PROVIDED DATA
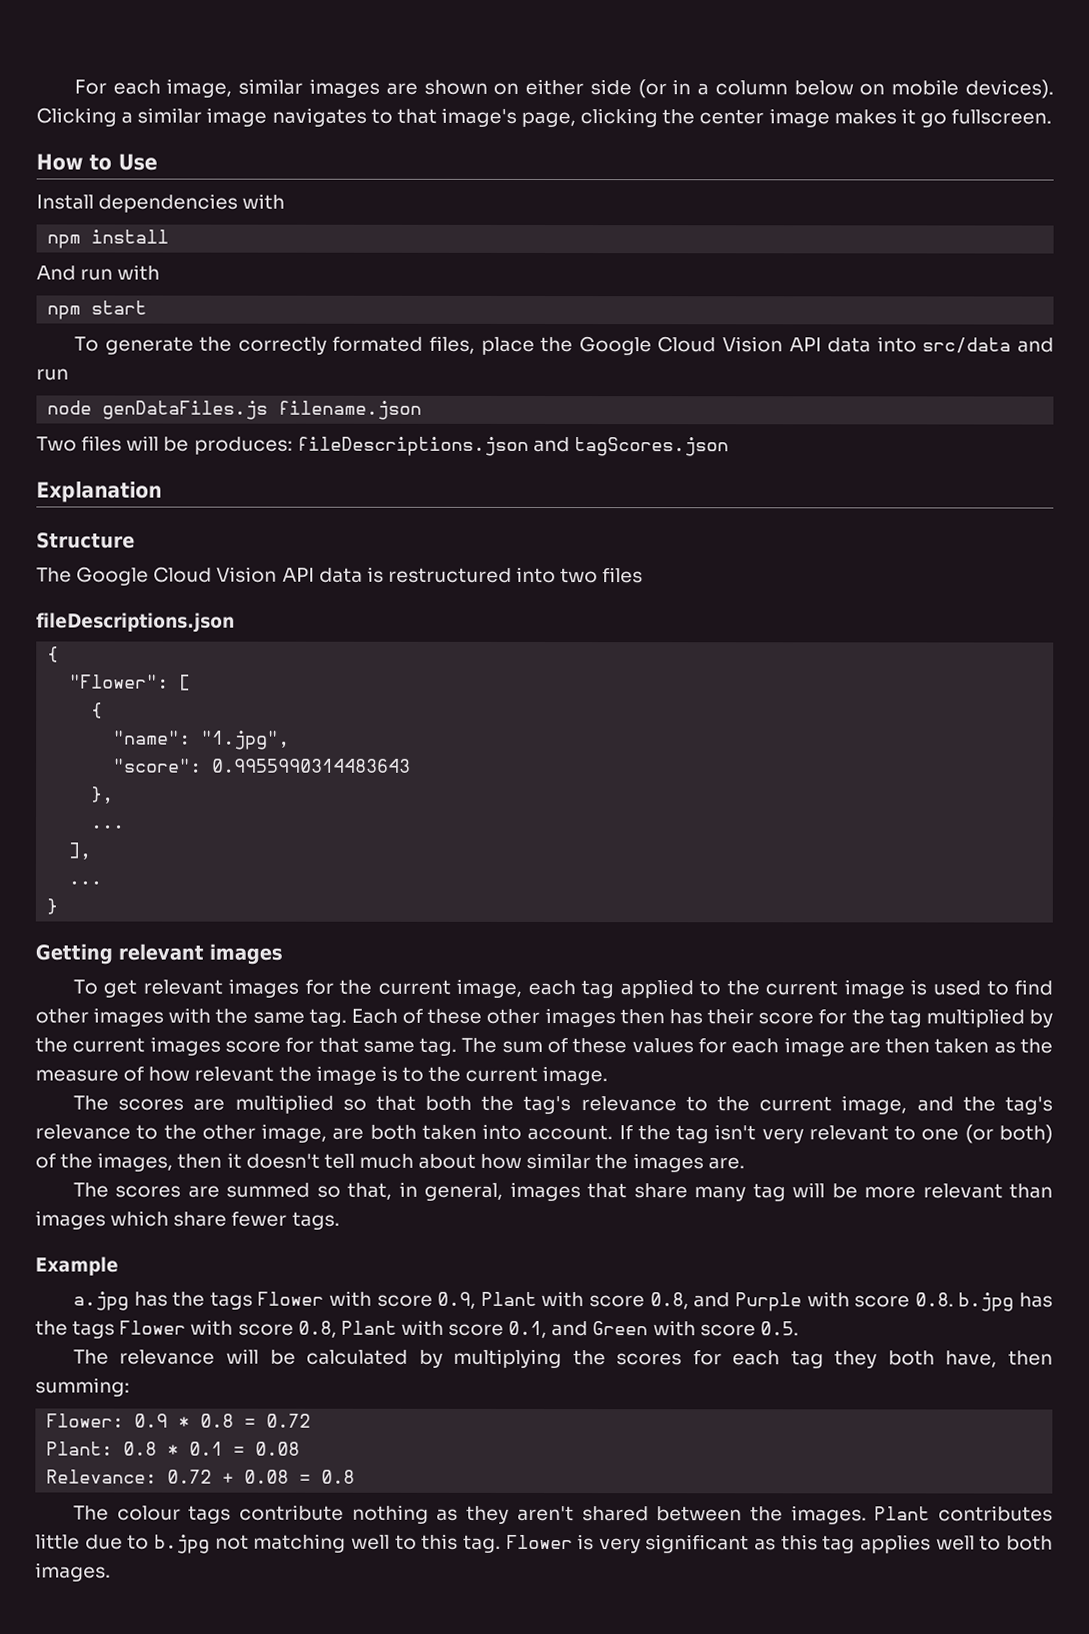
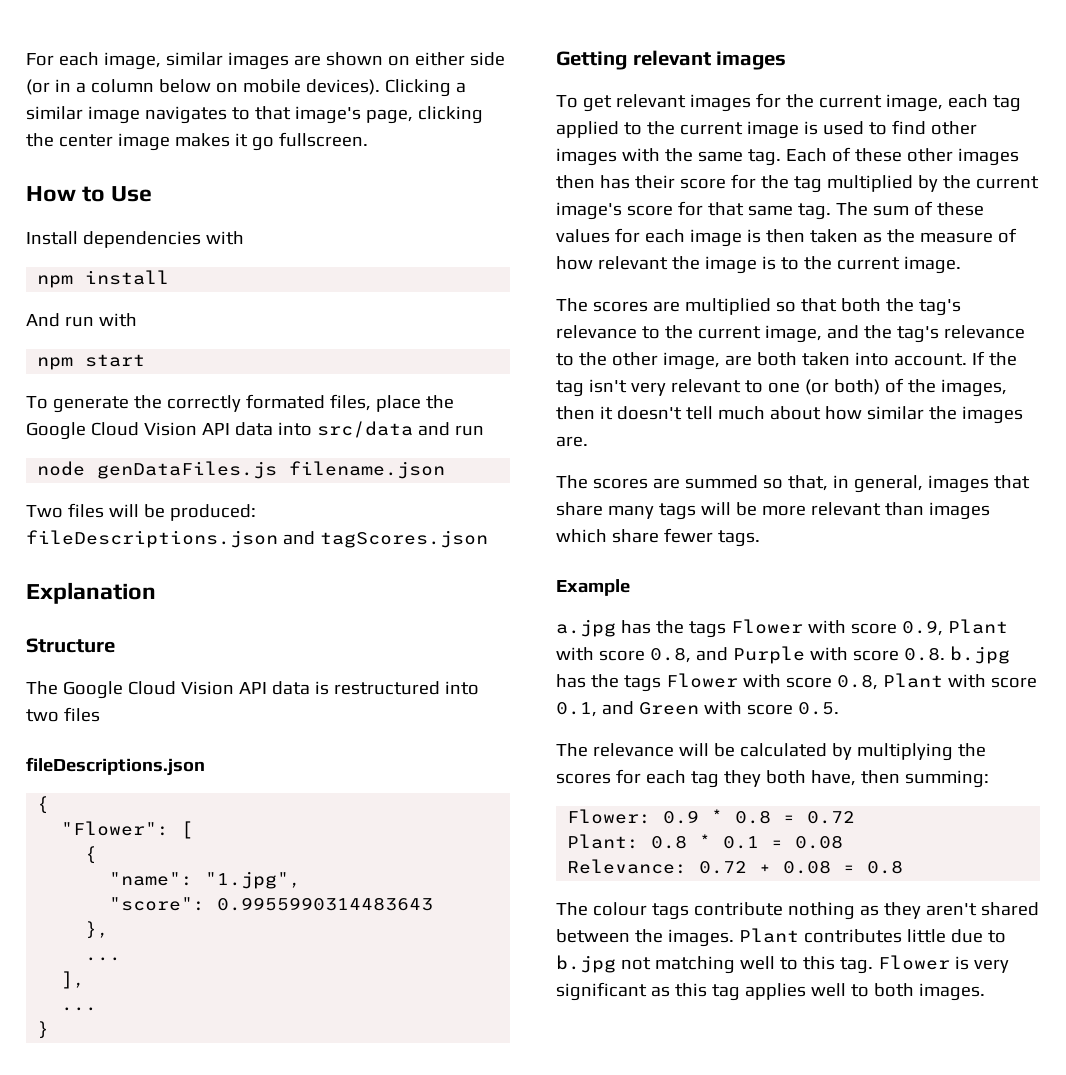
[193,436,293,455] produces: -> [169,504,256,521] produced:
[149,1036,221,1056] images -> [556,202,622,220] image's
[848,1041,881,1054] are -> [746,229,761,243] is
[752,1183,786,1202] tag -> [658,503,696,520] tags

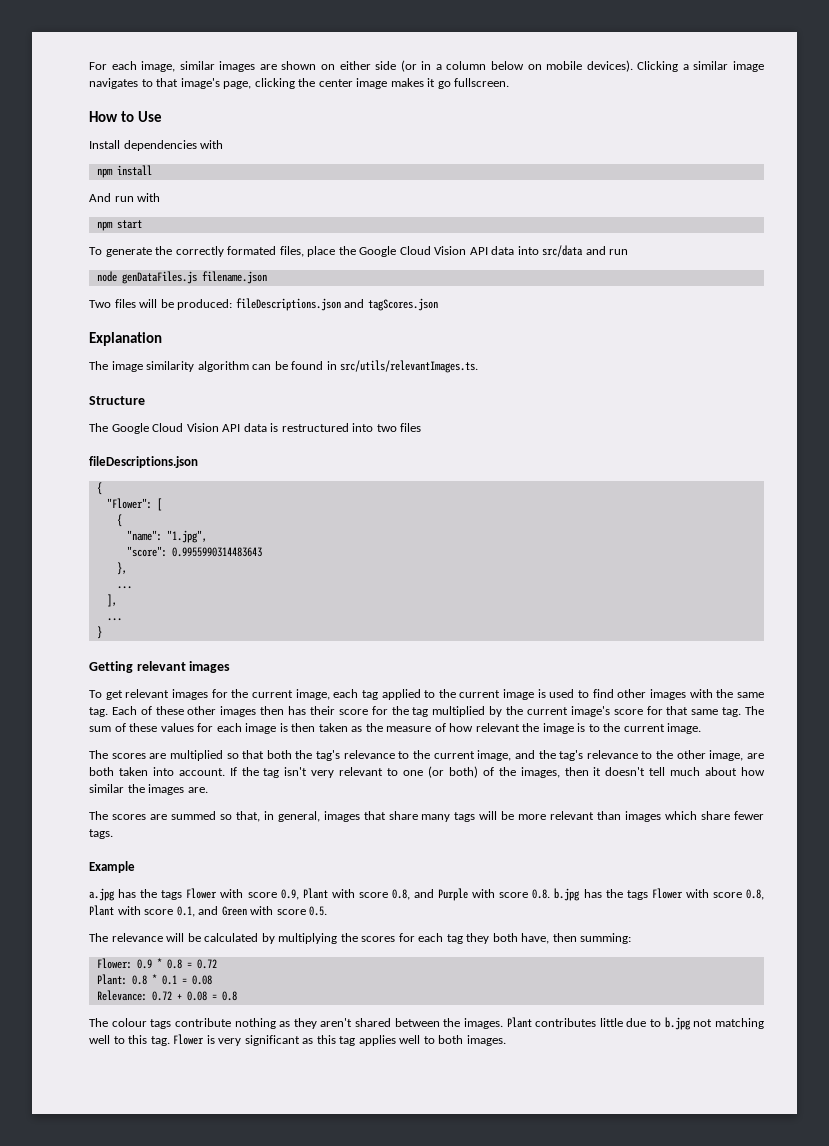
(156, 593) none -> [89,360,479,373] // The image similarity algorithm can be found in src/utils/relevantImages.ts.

YOUR TASK
Every line above should be duplicated exactly; the pictures are to be left out.

ANSWER TO THIS EXERCISE
[193,436,293,455] produces: -> [169,504,256,521] produced:
[149,1036,221,1056] images -> [556,202,622,220] image's
[848,1041,881,1054] are -> [746,229,761,243] is
[752,1183,786,1202] tag -> [658,503,696,520] tags

(156, 593) none -> [89,360,479,373] // The image similarity algorithm can be found in src/utils/relevantImages.ts.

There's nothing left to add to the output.